The effect of sleep deprivation on the induction of short- and LTM may vary due to differences in the molecular mechanisms necessary for the induction of these two forms of memory. In LFI memory, the induction of LTM requires the activation of multiple kinase signaling pathways, including protein kinase A, protein kinase C and mitogen-activated protein kinase (MAPK) signaling, and macromolecular synthesis.32,38,39 In contrast, STM does not require protein synthesis and appears to rely primarily on MAPK activation,32,38 even though the training protocol for STM and LTM is identical. To determine whether 9 h of sleep deprivation was sufficient to disrupt the induction of STM, animals were sleep deprived from ZT 15–ZT 24 with LFI training performed at ZT 1 and animals tested 30 min after the end of training for STM. Sleep deprivation inhibited the induction of STM with animals actually demonstrating greater response times than naïve animals (Figure 5A; Figure S2A in the supplemental material). Control animals exhibited significantly reduced response times, indicating robust STM (Figure 5A). Although gentle handling of the animals did not affect the formation of LTM in our experiments, handling could interfere with the expression of STM because testing for STM occurs approximately 2 h after the end of the handling period. In control experiments, daytime-handled animals showed robust STM upon testing with significantly decreased response times compared to naïve animals for both total response time and the time the food was retained in the mouth. These response times were similar to those observed during testing of nonhandled animals (Figure 5B; Figure S2B), suggesting that the handling procedure itself did not affect STM. These results indicate that 9 h of acute sleep deprivation inhibited the induction of STM.

Figure 5.

Figure 5

Sleep deprivation blocks short-term memory (STM). (A) To investigate the effects of sleep deprivation on the induction of STM, animals were sleep deprived for last 9 h of the night, trained at ZT 1 and tested for STM 30 min after training. No significant differences were observed between the training times for non-sleep deprived animals (Control Train) and sleep deprived animals (Sl Dep Train). Trained sleep deprived animals did not exhibit STM with significantly longer response (Sl Dep Test) compared to trained non-sleep deprived animals (Control Test; one-way analysis of variance F(4,31) = 49.26, P < 0.0001). Numbers of animals in each group are shown above the columns. Asterisks represent Bonferroni post hoc analyses ****P < 0.0001 for testing between naïve and non-sleep deprived animals and between non-sleep deprived and sleep deprived animals. ***P < 0.001 for testing between naïve and sleep deprived animals. (B) Daytime handling had no effect on the training of animals after handling with training times similar between groups (Control Train compared to Hand Train). Daytime handling did not block STM. Trained daytime handled control animals exhibited STM with total response times (Hand Test) similar to trained nonhandled animals (Control Test) that were significantly different than naïve animals (one-way analysis of variance F(4,61) = 35.50, P < 0.0001) Asterisks represent Bonferroni post hoc analyses ****P < 0.0001.

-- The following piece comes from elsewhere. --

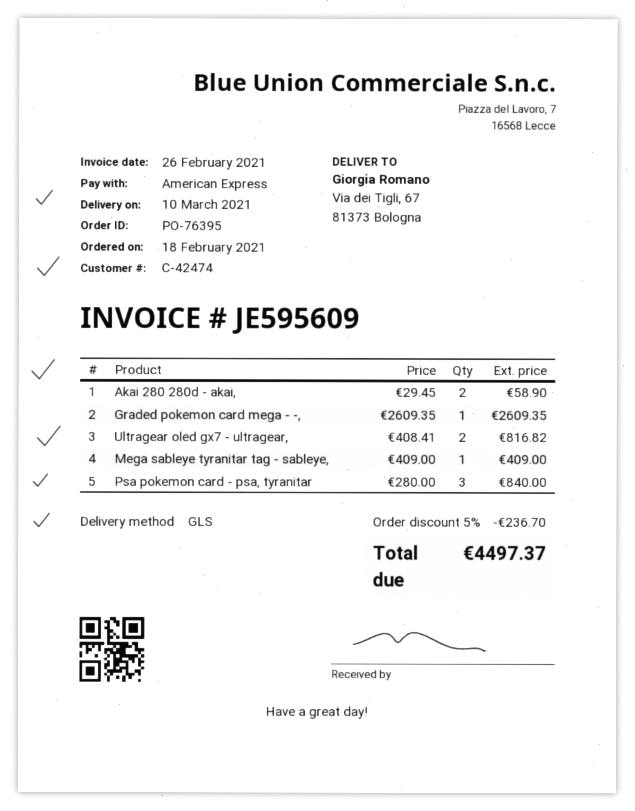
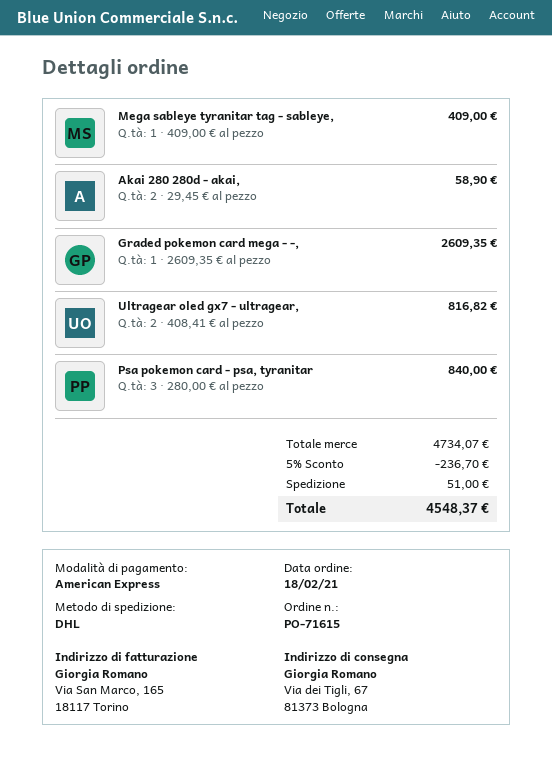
order number: PO-76395 -> PO-71615
shipping method: GLS -> DHL
shipping: none -> 51.00
total: 4497.37 -> 4548.37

Sleep Deprivation Persistently Inhibits STM

As the training and testing procedures for LFI memory are identical, LFI testing acts as an additional training session. In the experiments performed to test the effects of sleep deprivation on the induction of LTM shown in Figure 1A, the testing session for LTM acted as a second training session (mean session length = 60.45 min ± 2.40) occurring 24 h after sleep deprivation. To determine how long the adverse consequences of sleep deprivation on STM persisted, as an extension of these experiments, animals that showed no LTM were re-tested 30 min later for STM (Figure S3 in the supplemental material). Retrained animals did not show STM when compared to the handled STM retest controls with significantly greater response times. Although these experiments suggested that sleep deprivation interfered with the induction of STM for 24 h, it is possible that the initial training immediately after the period of sleep deprivation either aggravated the stress of sleep deprivation or disrupted the recovery from sleep deprivation, thereby inhibiting the efficacy of training 24 h later.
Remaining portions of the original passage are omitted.